KB9980 - Configuring Windows 2003 Server and the PCS for LDAPS

A step-by-step "HOW TO" on setting up Windows 2003 Server to accept LDAPS for authentication

Windows 2003 Server will not accept LDAPS authentication requests if a suitable certificate is not installed.

On a Windows 2003 Server create the following text file:

 

;----------------- request.inf -----------------

[Version]

Signature="$Windows NT$

[NewRequest]

Subject = "CN=" ; replace with the FQDN of the DC
KeySpec = 1
KeyLength = 1024
; Can be 1024, 2048, 4096, 8192, or 16384.
; Larger key sizes are more secure, but have
; a greater impact on performance.
Exportable = TRUE
MachineKeySet = TRUE
SMIME = False
PrivateKeyArchive = FALSE
UserProtected = FALSE
UseExistingKeySet = FALSE
ProviderName = "Microsoft RSA SChannel Cryptographic Provider"
ProviderType = 12
RequestType = PKCS10
KeyUsage = 0xa0

[EnhancedKeyUsageExtension]

OID=1.3.6.1.5.5.7.3.1 ; this is for Server Authentication

;-----------------------------------------------

 

Within the .inf file, replace the subject line with your Domain Controllers FQDN.

Sample

 

Open up a command line prompt window (Start > Run > cmd) and change to the directory where the INF is saved.   Once there type the following:

certreq -new request.inf request.req



The .req file is the Base64 CSR which will be submitted to the Certificate authority on the Domain Controller.

Submit the .req file. Although the Certificate Authority Snap-in for MMC can be used to submit the .req, this article utilizes the WebUI.

• Log in to the Certificate Server.
  
• Select Request a Certificate
  
• Select Advanced Certificate Request
  
• Select Submit a certificate request by using a base-64 encoded CMC or PCKS#10 file...
  
• Using Notepad or a similar text editor, open the .req file. Select and copy the contents of the file.
  
• Insert the copied contents of the .req file into the Base-64 encoded certificate request window displayed on the WebUI of the Certificate Server
  
   

  Web Server is selected in the Certificate Template section since it covers “Server Authentication”, which is the primary focus.

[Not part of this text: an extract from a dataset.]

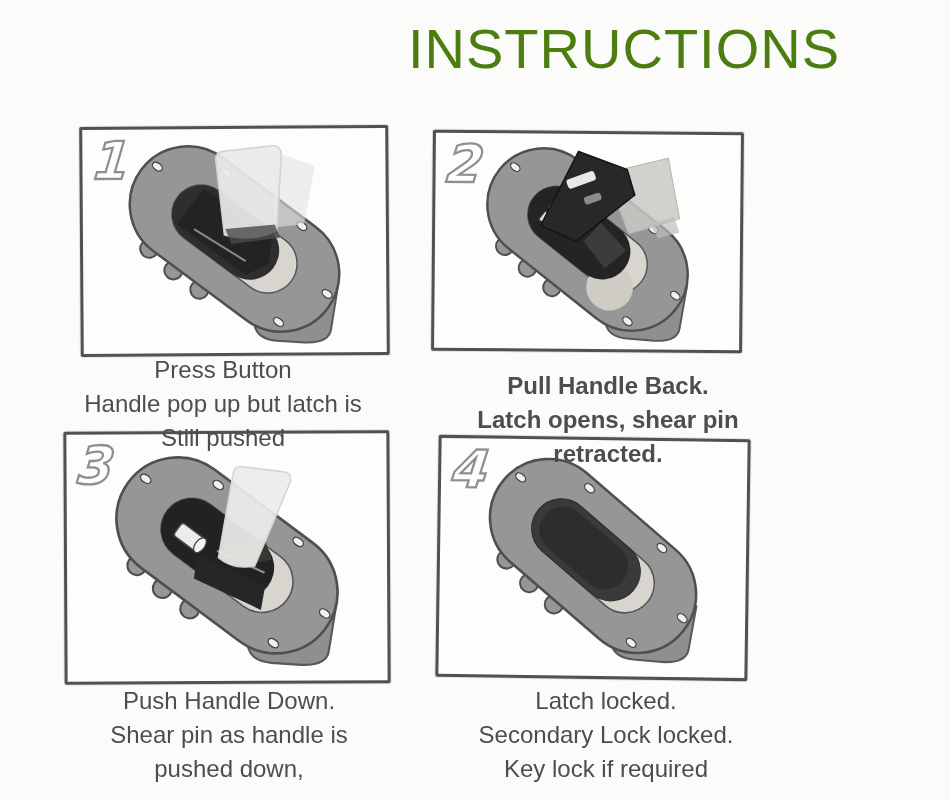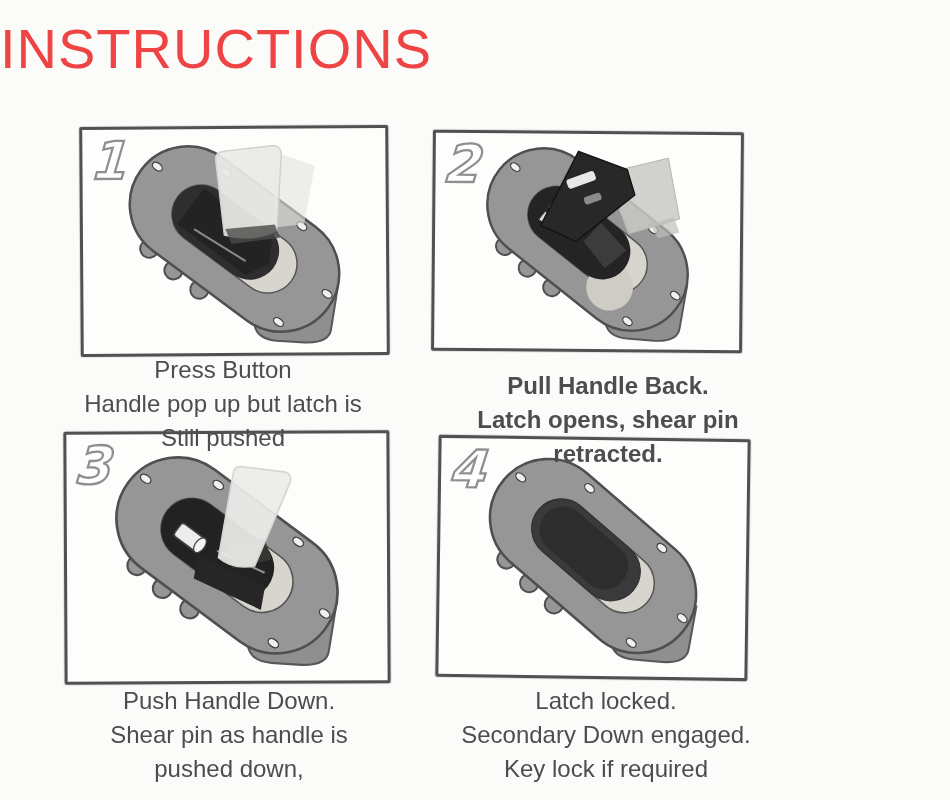"INSTRUCTIONS" .page-title { color: #ef4444 -> #4d7c0f; text-align: left -> right }
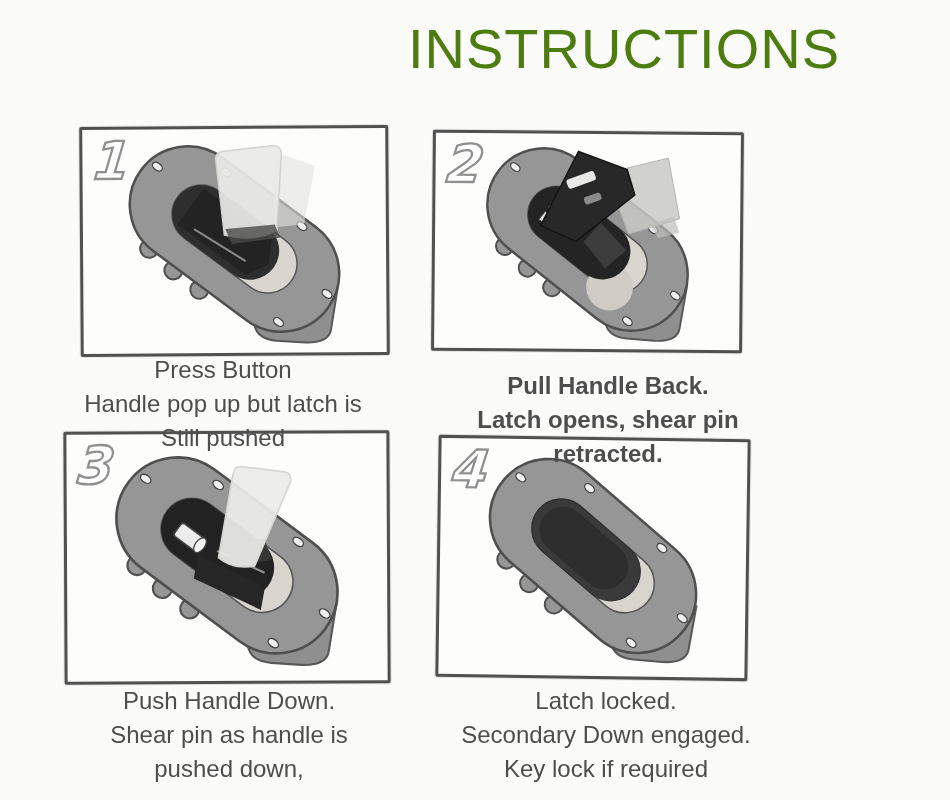"Secondary Down engaged." div { text: Down engaged -> Lock locked }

Domain Controller and computer (other selectable options)also cover Server Authentication. This selection is not necessary for this example since the original .inf defined the purpose; see EnhancedKeyUsageExtension section of the original file.

 

Download and save the certificate in Base 64 encoded format.

Open up a command line prompt window (Start > Run > cmd) and change to the directory where the certificate is saved. Accept the certificate using the following command:

certreq -accept certnew.cer

The certificate should be in the local computers personal store.

• Open up the MMC by selecting Start > Run. 
• Type MMC.   
• Go to file, click on add/remove snap-in
• Add the certificate snap in for the local computer.
• Select the personal store and you should see the certificate.
  
  

Reboot the Domain Controller.

 

Once the domain controller is back up and running, export the CA certificate.

• Log in to the Certificate Server and select Download a CA certificate
  
• Select the CA certificate to download, then click Download CA Certificate
  
• Save the certificate to the Windows 2003 server.
  

Import the CA Certificate into the Trusted Server CA on the PCS.

• From the PCS WebUI, select Configuration > Certificates > Trusted Server CAs
  
  
• Insert the path to the .cer file, then click Import Certificate
  
  
• The new CA certificate will display in the list of Trusted Server CAs
  
  

 

 

 From the WebUI, select Auth. Servers to change the LDAP server connection type to LDAPS and the Access port to 636. Save changes. LDAPS should now be working.